6:18-19.) Mays also asserts that the proposed eleventh cause for breach of
fiduciary duty has statute of limitations issues and other deficiencies. But
the asserted legal deficiency of the proposed amendment does not warrant denial
of leave to amend. (¿See Kittredge Sports Co. v. Superior
Court (1989) 213 Cal.App.3d 1045, 1048 [“the preferable
practice would be to permit the amendment and allow the parties to test its
legal sufficiency by demurrer, motion for judgment on the pleadings or other
appropriate proceedings”]¿.) In addition, neither Mays nor Verdugo assert
that they would be prejudiced by the proposed amendments.
In light of the foregoing, the Court finds
that Plaintiffs have demonstrated good cause to file the Fourth Amended
Complaint.
Conclusion
Based on the foregoing, Plaintiffs’ motion is granted.
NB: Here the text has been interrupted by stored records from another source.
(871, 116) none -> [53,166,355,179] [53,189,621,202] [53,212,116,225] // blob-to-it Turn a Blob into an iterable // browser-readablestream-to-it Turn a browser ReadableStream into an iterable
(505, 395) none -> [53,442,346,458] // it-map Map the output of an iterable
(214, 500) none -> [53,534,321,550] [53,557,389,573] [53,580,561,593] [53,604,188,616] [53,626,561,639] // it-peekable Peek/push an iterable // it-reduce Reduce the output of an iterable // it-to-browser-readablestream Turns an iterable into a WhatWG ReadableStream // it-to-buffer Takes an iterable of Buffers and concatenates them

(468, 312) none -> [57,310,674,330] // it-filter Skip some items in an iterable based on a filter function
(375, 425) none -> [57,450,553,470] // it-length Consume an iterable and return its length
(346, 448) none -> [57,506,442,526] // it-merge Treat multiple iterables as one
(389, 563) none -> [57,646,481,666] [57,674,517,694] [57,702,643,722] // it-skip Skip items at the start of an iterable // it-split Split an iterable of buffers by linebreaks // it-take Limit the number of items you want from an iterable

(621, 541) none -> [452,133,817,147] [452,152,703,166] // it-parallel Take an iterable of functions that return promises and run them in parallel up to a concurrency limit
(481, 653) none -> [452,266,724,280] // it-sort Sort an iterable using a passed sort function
The Court orders Plaintiffs to file and serve their
Fourth Amended Complaint within three days of the date of this order.
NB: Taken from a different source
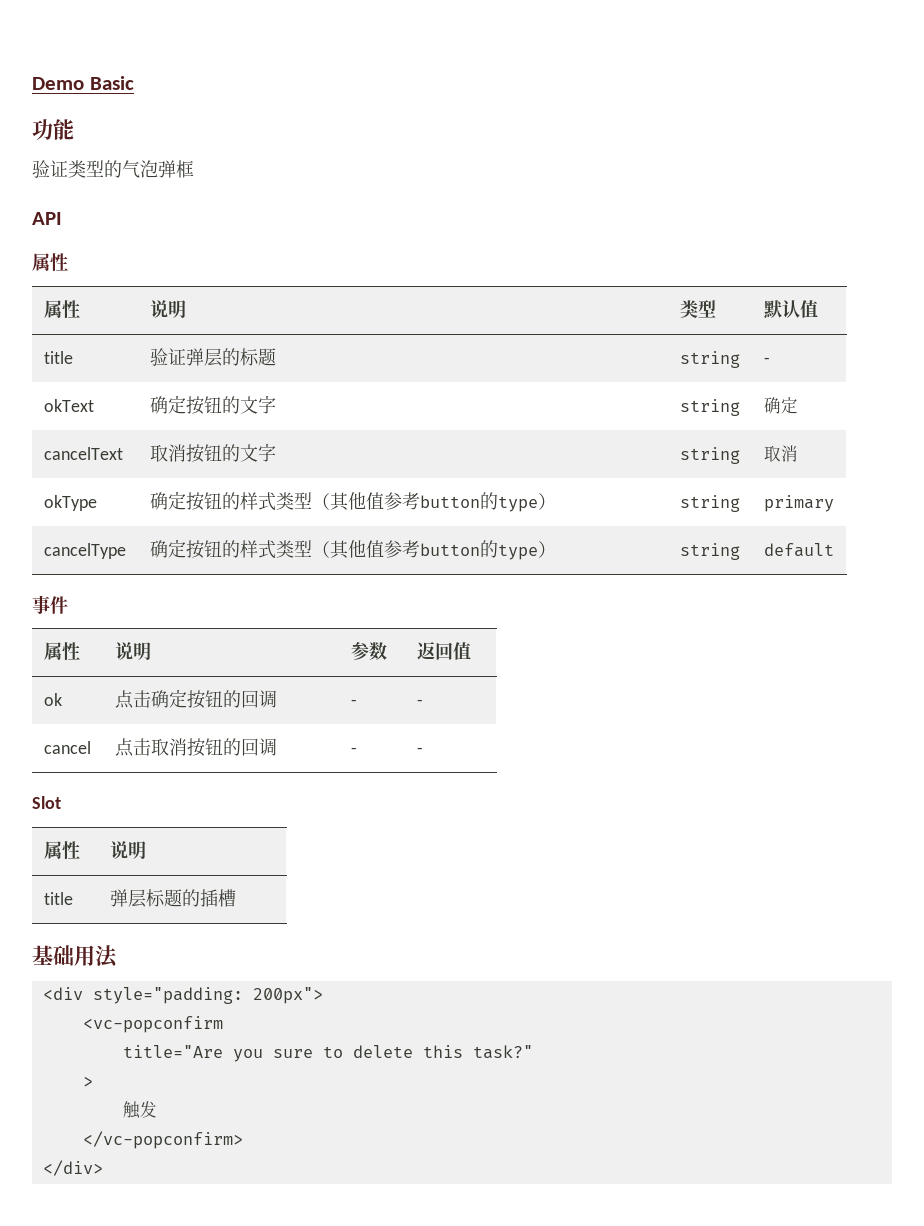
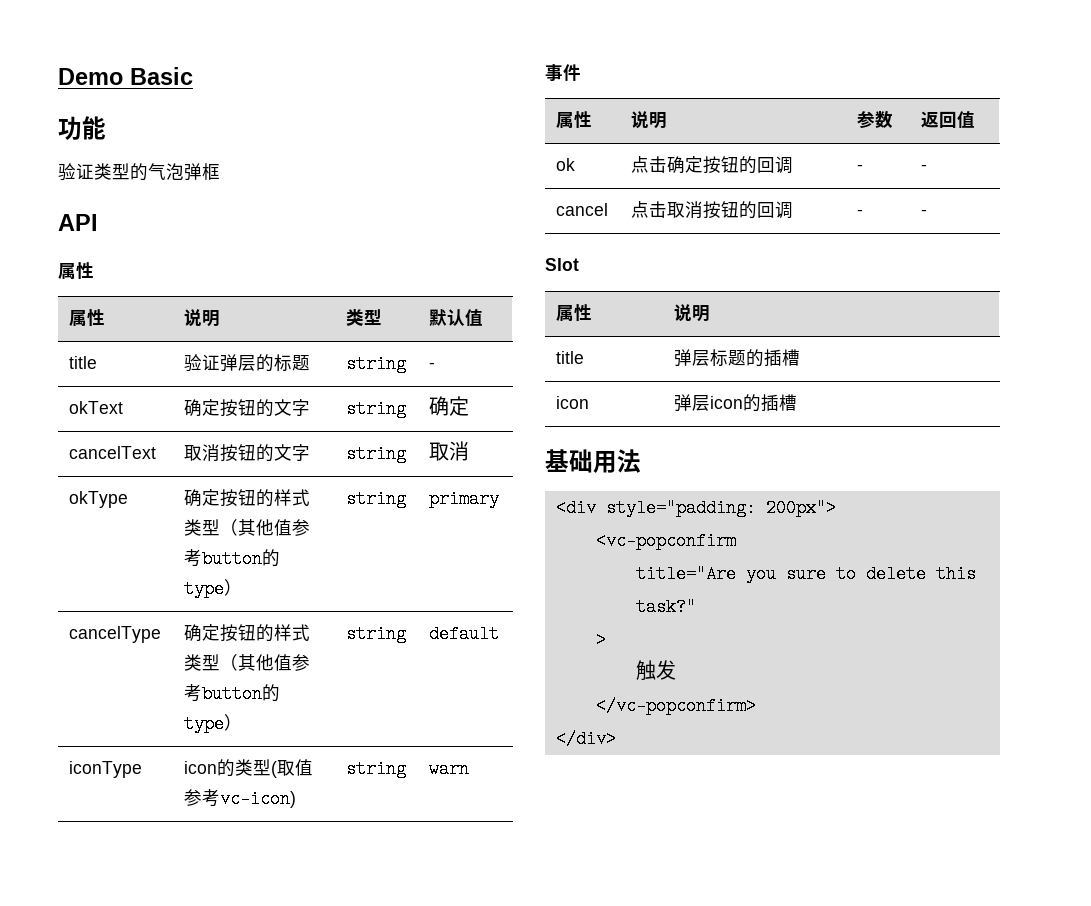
(834, 550) none -> [69,761,143,778] [184,759,314,778] [184,789,297,808] [346,760,407,778] [429,760,470,778] // iconType | icon的类型(取值参考vc-icon) | string | warn
(236, 898) none -> [556,396,590,409] [674,394,798,412] // icon | 弹层icon的插槽

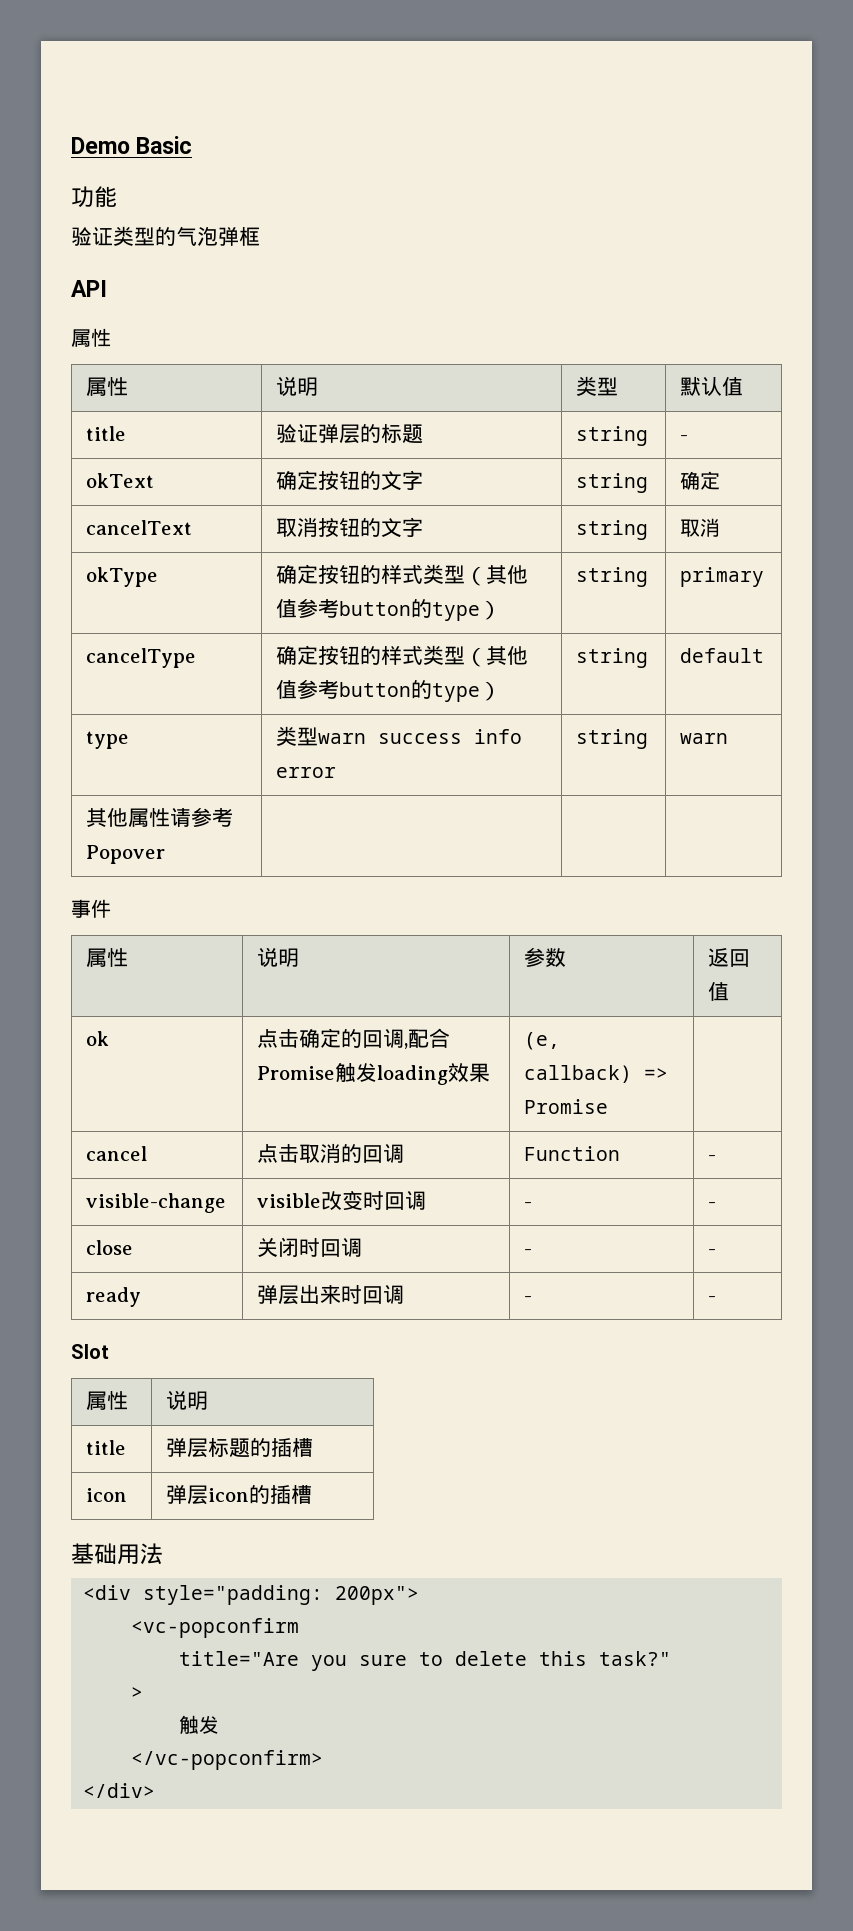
[69,761,143,778] [184,759,314,778] [184,789,297,808] [346,760,407,778] [429,760,470,778] iconType | icon的类型(取值参考vc-icon) | string | warn -> [86,731,130,749] [276,726,523,746] [276,767,337,778] [576,729,649,749] [680,733,729,744] [86,807,234,827] [86,845,166,864] type | 类型warn success info error | string | warn // 其他属性请参考Popover | | |
[703,156,794,174] [857,164,864,171] [921,164,928,171] [556,203,609,216] [631,201,758,219] 按钮的回调 | - | - // cancel | 点击取消按钮的 -> [341,1028,451,1049] [257,1062,491,1085] [524,1032,561,1050] [524,1065,669,1083] [524,1099,609,1114] [86,1146,148,1161] [257,1143,405,1163] [524,1146,621,1161] [708,1155,717,1161] [86,1193,227,1213] [257,1191,427,1210] [524,1202,533,1208] [708,1202,717,1208] [86,1240,134,1255] [257,1237,363,1257] [524,1249,533,1255] [708,1249,717,1255] [86,1287,142,1307] [257,1285,363,1305] 的回调,配合Promise触发loading效果 | (e, callback) => Promise | // cancel | 点击取消的回调 | Function | - // visible-change | visible改变时回调 | - | - // close | 关闭时回调 | - | - // ready | 弹层出来时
Plaintiffs are ordered to give notice of this
order.
DATED:
Hon.
Teresa A. Beaudet
Judge,
Los Angeles Superior Court
[1]As an initial
matter, Plaintiffs indicate in their reply that Mays’s opposition was untimely
filed and served. The opposition was filed and electronically served
on January 17, 2023, 8 court days prior to the January 27,
2023 hearing date. Pursuant to Code of Civil
Procedure section 1005, subdivision (b), opposition papers must be
served and filed with the court¿at least 9 court days¿before the hearing. In
addition, under ¿Code of Civil
Procedure section 1010.6, subdivision (a)(4)(B)¿, “[a]ny period of
notice, or any right or duty to do any act or make any response within any
period or on a date certain after the service of the document, which time
period or date is prescribed by statute or rule of court, shall be extended
after service by electronic means by two court days.” Because Plaintiffs have submitted a substantive reply brief
that addresses the arguments made in Mays’s opposition, the Court elects
to exercise its discretion to consider the untimely opposition.¿(Cal Rules of Court, Rule 3.1300, subd. (d).)
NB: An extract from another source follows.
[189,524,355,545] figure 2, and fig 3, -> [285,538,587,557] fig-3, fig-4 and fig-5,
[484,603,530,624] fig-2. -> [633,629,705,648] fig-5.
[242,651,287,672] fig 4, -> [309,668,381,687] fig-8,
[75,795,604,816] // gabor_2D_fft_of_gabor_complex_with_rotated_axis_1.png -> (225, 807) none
[2]The Court notes that Mays and Daniels previously demurred to the
third, fourth, and seventh causes of action of Plaintiffs’ Second Amended
Complaint (“SAC”). The fourth cause of action alleged in the SAC was for breach
of fiduciary duty. As discussed in the Court’s August 23, 2021 Order, Mays and
Daniels argued that the fourth cause of action was discharged
in their respective bankruptcy proceedings. The Court sustained the demurrer to
the fourth cause of action, with leave to amend.